Where did you get that from? It seems pretty clear to me that language models are intended to be a component in a larger suite of software, composed to create AGI. See: DALL-E and Whisper for existing software that it composes with.
The comment said that LLMs are the path to AGI, which implies at least that they’re a huge part of the AGI soup you’re talking about. I could maybe see agi emerging from lots of llms and other tools in a huge network, but probably not from an llm with calculators hooked up to it.
You're arguing that LLMs would be a good user interface for AGI...
Whether that's true or not, I don't think that's what the previous post was referring to. The question is, if you start with today's LLMs and progressively improve them, do you arrive at AGI?
(I think it's pretty obvious the answer is no -- LLMs don't even have an intelligence part to improve on. A hypothetical AGI might somehow use an LLM as part of a language interface subsystem, but the general intelligence would be outside the LLM. An AGI might also use speakers and mics but those don't give us a path to AGI either.)
The comment I was replying to was referencing OpenAIs use of the phrase "the path to AGI". Natural language is an essential interface to AGI, and OpenAI recognizes that. LLMs are a great way to interface with natural language, and OpenAI recognizes that.
While it's kind of nuts how far OpenAI pushed language models, even as an outside observer it's obvious that OpenAI is not banking on LLMs achieving AGI, contrary to what the person I was replying to said. Lots of effort is being put into integrating with outside sources of knowledge (RAG), outside sources for reason / calculation, etc. That's not LLMs as AGI, but it is LLMs as a step on the path to AGI.
I don’t know if they are or not, but I’m not sure how anyone could be so certain that they’re not that they find the mere idea cringeworthy. Unless you feel you have some specific perspective on it that’s escaped their army of researchers?
Because AI researchers have been on the path to AGI several times before until the hype died down and the limitations became apparent. And because nobody knows what it would take to create AGI. But to put a little more behind that, evolution didn't start with language models. It evolved everything else until humans had the ability to invent language. Current AI is going about it completely backwards from how biology did it. Now maybe robotics is doing a little better on that front.

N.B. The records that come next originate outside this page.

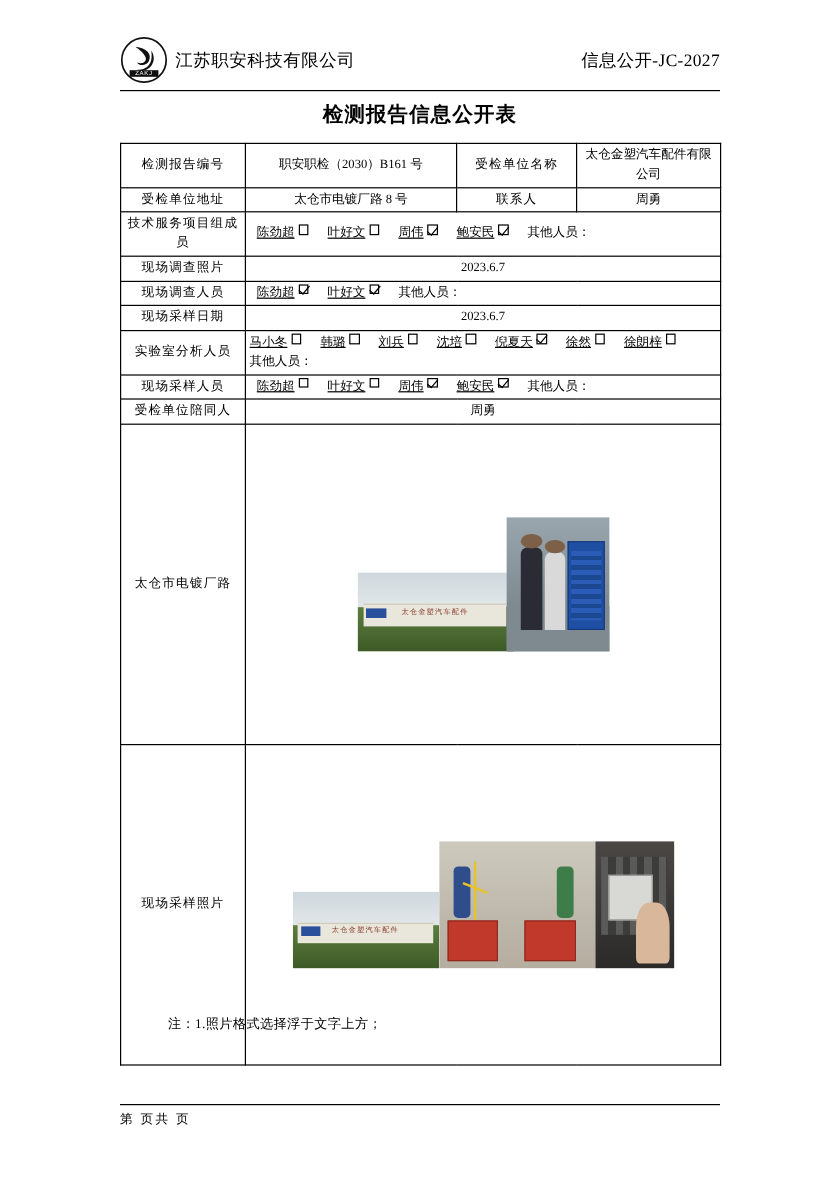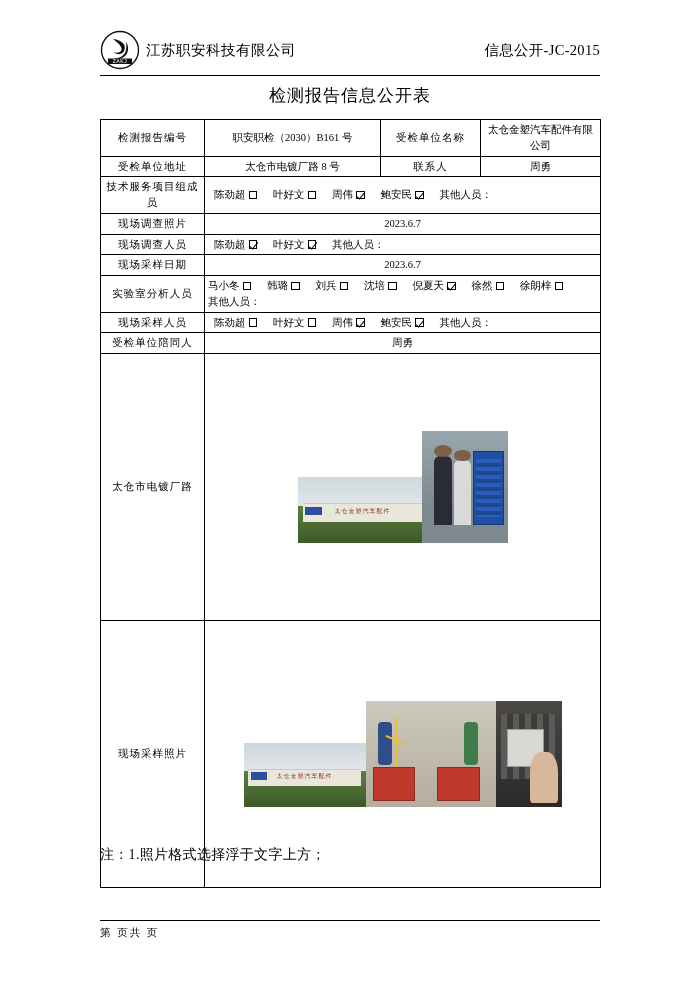"信息公开-JC-2015" div.doc-code { text: -JC-2015 -> -JC-2027 }
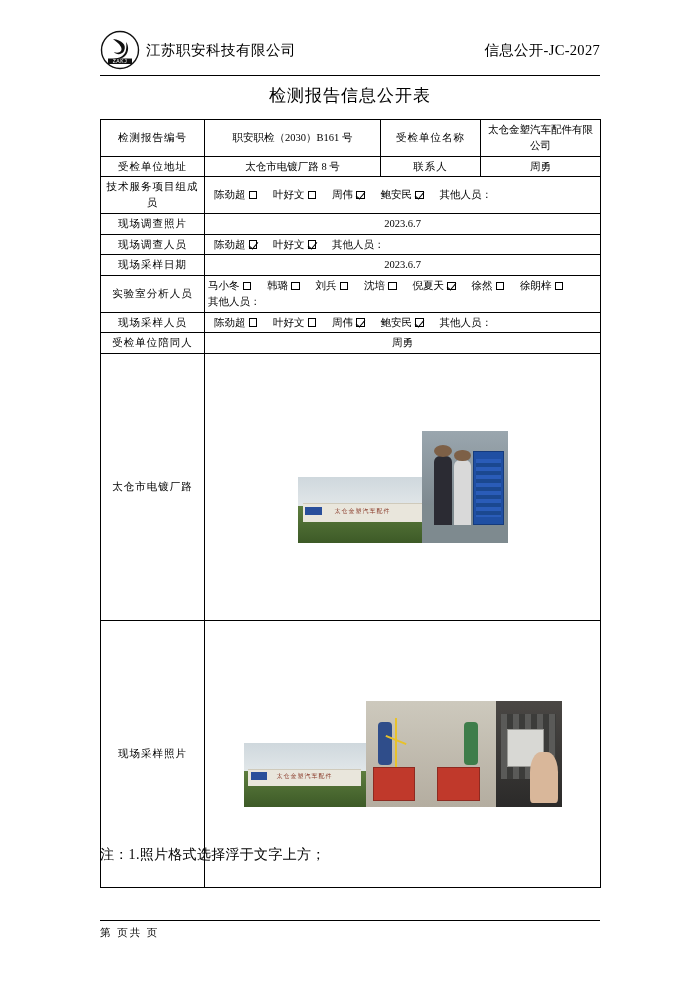"检测报告信息公开表" .doc-title { font-weight: normal -> bold }
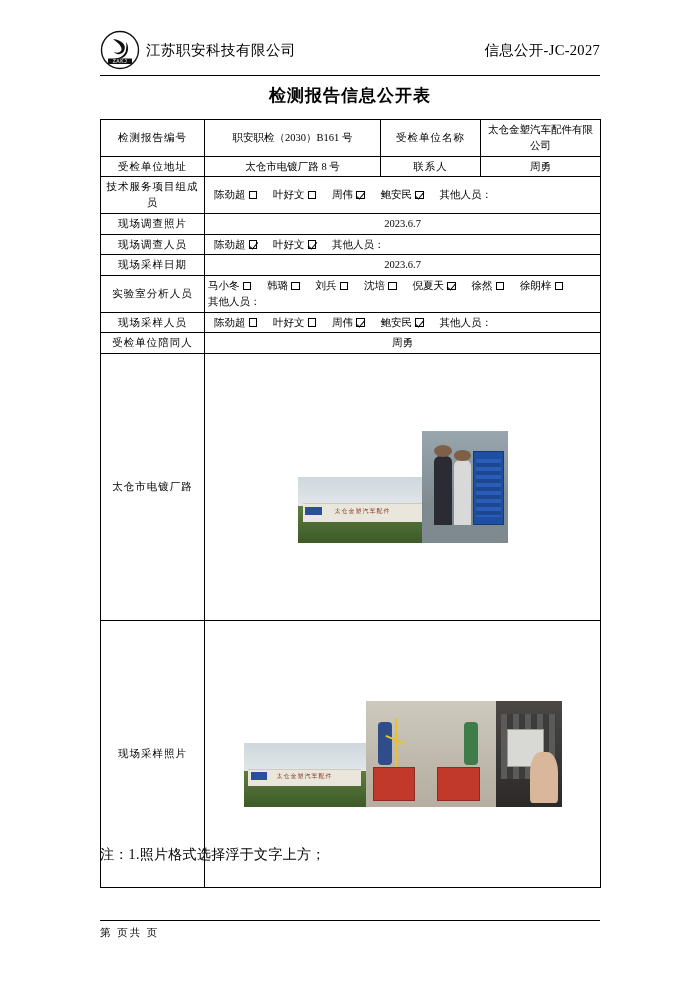"陈劲超" .p-item { align-items: center -> flex-start; text-decoration: none -> underline }
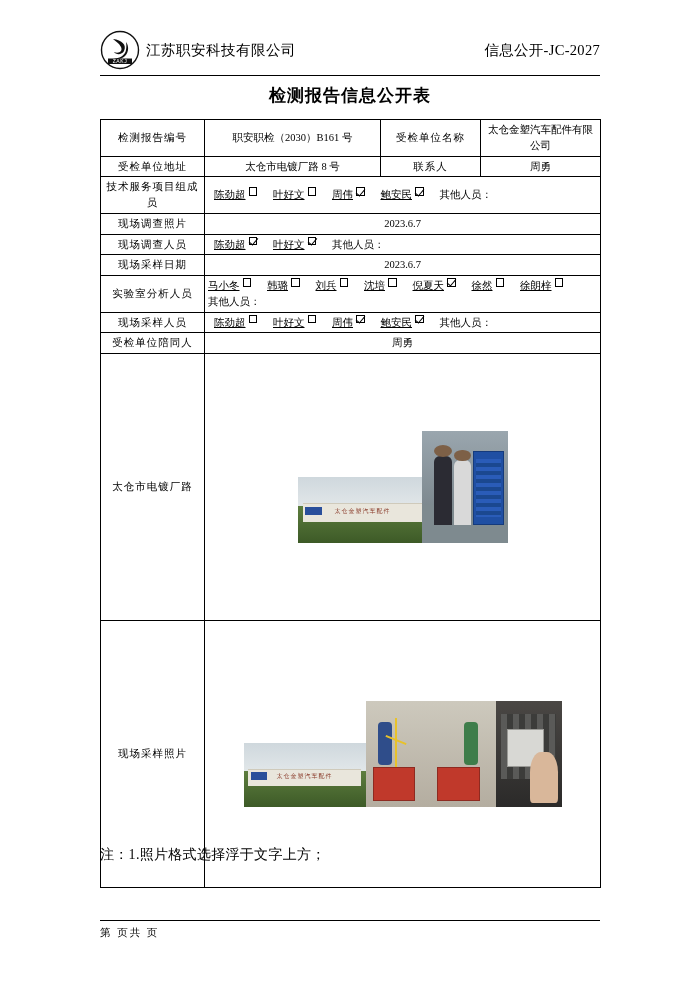"注：1.照片格式选择浮于文字上方；" .note { font-size: 14px -> 11px; padding-left: none -> 40px }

I mean, if you're using LLM as a stand-in for multi-modal models, and you're not disallowing things like a self-referential processing loop, a memory extraction process, etc, it's not so far fetched. There might be multiple databases and a score of worker processes running in the background, but the core will come from a sequence model being run in a loop.
After all these years of VC funding, I can't believe there is still "street cred" attached to it. Not contradicting you, I'm just flabbergasted people haven't caught on their track record.